Midlife At The Oasis

Two weeks in a knitting circle.

“You get a good taste of life, which a lot of people don’t get at this age-they go straight into working or they go into college. We just get a good taste of raw life.”-Anthony Van Engelen, Feedback

“A good taste of raw life.” It has to be agreed that skateboarding can drop you headfirst into any number of raw situations. I can safely speculate that most skaters can probably identify the influence of a skateboard in most of the bizarre, frightening, or amazing experiences in their lives. A trip driving through Spain sounds like a pretty good opportunity for some “raw life” on a skate trip, but it was pretty clear from day one that this would be no tour of excess-no drink, no class-A drugs, no women. It was iTune exchange, in-room movies, long meals, and a lot of skating that held sway.
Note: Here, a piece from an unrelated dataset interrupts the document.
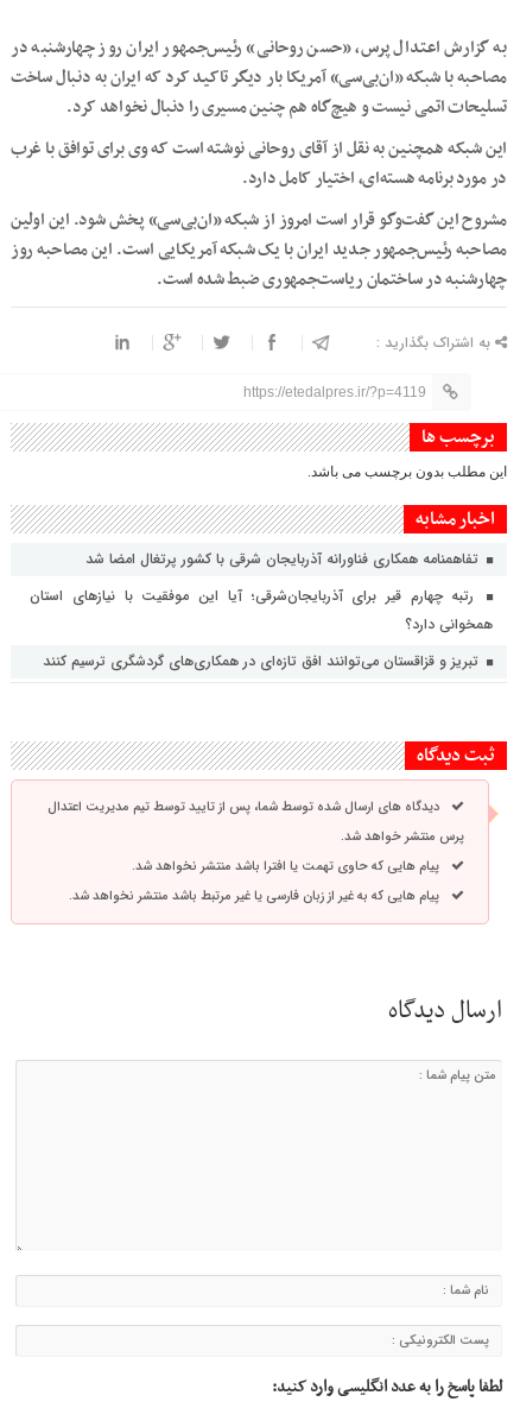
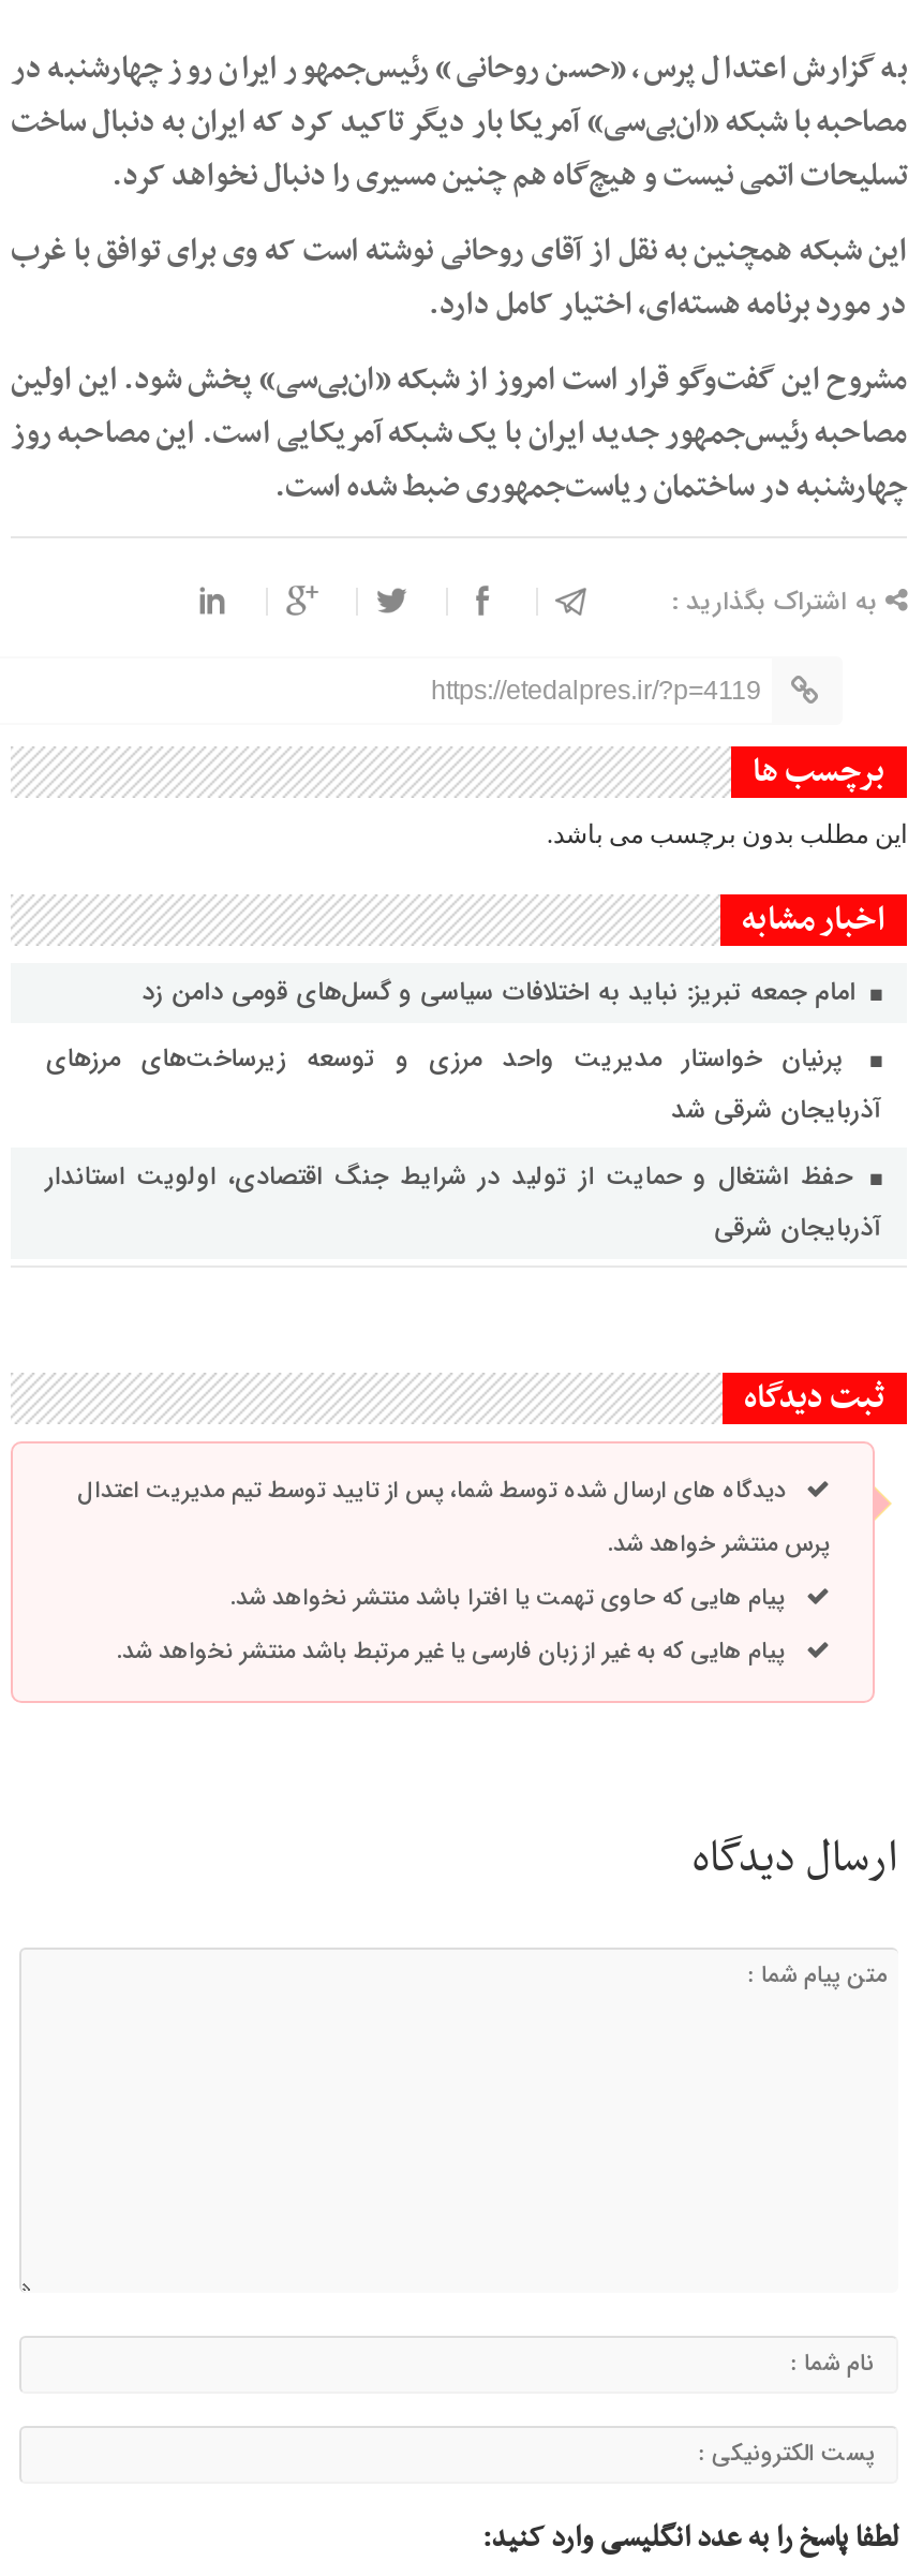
[86,548,483,570] تفاهمنامه همکاری فناورانه آذربایجان شرقی با کشور پرتغال امضا شد -> [142,972,864,1012] امام جمعه تبریز: نباید به اختلافات سیاسی و گسل‌های قومی دامن زد
[30,585,493,636] رتبه چهارم قیر برای آذربایجان‌شرقی؛ آیا این موفقیت با نیازهای استان | همخوانی دارد؟ -> [46,1038,881,1130] پرنیان خواستار مدیریت واحد مرزی و توسعه زیرساخت‌های مرزهای | آذربایجان شرقی شد
[43,650,483,673] تبریز و قزاقستان می‌توانند افق تازه‌ای در همکاری‌های گردشگری ترسیم کنند -> [46,1156,881,1248] حفظ اشتغال و حمایت از تولید در شرایط جنگ اقتصادی، اولویت استاندار | آذربایجان شرقی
To the outsider, it was the most boring skate trip that ever took place, but for those deep in the knitting circle, it got interesting really quick. In the space of five minutes, a conversation topic could start with life inside the California penal system and end with the problems of life with a canine who thinks he’s a human. There was plenty to discuss. When we visited Valencia on day five, we met this circle of women at a street party next to a pretty epic manual pad/ledge thing. They were having an amazing time and welcomed us into their street party with open arms, a kiss on either cheek, and a greeting of “handsome Americans,” but having sized us up, they were quick to return to their conversation.

As the old ladies chatted away about anything and nothing, I looked around the crew and realized that we had a lot in common with them; admittedly they were talking about Juan the womanizing layabout, and we were talking about wanting to be a womanizing layabout, but it was all the same at the end of the day. “We were pretty midlife really,” I’d tell people when they asked how the trip went. “Just a bunch of old grannies in a knitting circle talking about nothing. It was probably the best road trip I’ve been on.”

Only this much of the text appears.